Dumitru I. Remenco (1895 - July 13, 1940) was a Romanian journalist and philosopher from Chişinău, Bessarabia. He was a contributor at major newspapers of Bessarabia, such as Cuvânt moldovenesc, Viaţa Basarabiei, Glasul Basarabiei, Timpul.

Biography
Dumitru I. Remenco was born in 1895, in Hagi-Abdul, Ismail. He studied at Bolgrad and Odessa and, from 1919, at Alexandru Ioan Cuza University. During 1916-1917, while he was on the Romanian front, Remenco became a friend of Alexei Mateevici. In the fall of 1917, Dumitru I. Remenco married to Alexandra Remenco (1897–1959) from Peresecina and they had two children, Gheorghe Remenco (November 19, 1918, Chişinău - October 29, 1977, Chişinău) and Sergiu (b. Chişinău).
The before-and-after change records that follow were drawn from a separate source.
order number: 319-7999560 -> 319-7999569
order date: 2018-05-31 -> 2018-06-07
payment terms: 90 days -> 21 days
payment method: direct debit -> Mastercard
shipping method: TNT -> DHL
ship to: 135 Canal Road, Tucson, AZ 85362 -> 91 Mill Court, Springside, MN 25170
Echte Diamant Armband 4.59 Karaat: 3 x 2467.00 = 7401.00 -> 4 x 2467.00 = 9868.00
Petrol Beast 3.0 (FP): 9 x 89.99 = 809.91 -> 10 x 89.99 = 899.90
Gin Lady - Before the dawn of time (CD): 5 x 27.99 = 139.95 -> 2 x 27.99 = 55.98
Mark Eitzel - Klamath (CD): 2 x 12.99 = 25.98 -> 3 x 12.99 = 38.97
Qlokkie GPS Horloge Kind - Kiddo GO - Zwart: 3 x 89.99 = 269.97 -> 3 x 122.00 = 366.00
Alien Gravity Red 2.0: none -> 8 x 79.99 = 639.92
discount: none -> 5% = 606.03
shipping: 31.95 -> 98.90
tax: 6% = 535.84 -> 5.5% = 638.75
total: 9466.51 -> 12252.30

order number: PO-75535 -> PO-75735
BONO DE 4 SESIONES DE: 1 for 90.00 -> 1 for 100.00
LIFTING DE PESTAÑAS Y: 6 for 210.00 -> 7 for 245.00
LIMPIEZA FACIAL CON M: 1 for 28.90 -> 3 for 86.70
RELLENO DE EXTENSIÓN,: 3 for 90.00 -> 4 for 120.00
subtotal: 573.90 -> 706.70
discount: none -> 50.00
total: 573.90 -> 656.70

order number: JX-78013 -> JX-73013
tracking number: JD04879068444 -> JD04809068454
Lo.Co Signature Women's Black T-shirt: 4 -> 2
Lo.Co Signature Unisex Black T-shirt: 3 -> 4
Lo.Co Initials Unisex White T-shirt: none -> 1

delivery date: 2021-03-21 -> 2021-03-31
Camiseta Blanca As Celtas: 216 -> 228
In 1921, Remenco he was a founder member of "Societatea de Belle - Arte din Basarabia". Dumitru I. Remenco worked as a journalist at La Răspântie (1921), Cuvânt moldovenesc, Raza, Viaţa Basarabiei, Glasul Basarabiei in Chişinău. He was a correspondent for the newspapers Timpul and Argus in Bucharest. Remenco was a friend of Nichifor Crainic, Vasile Ţepordei.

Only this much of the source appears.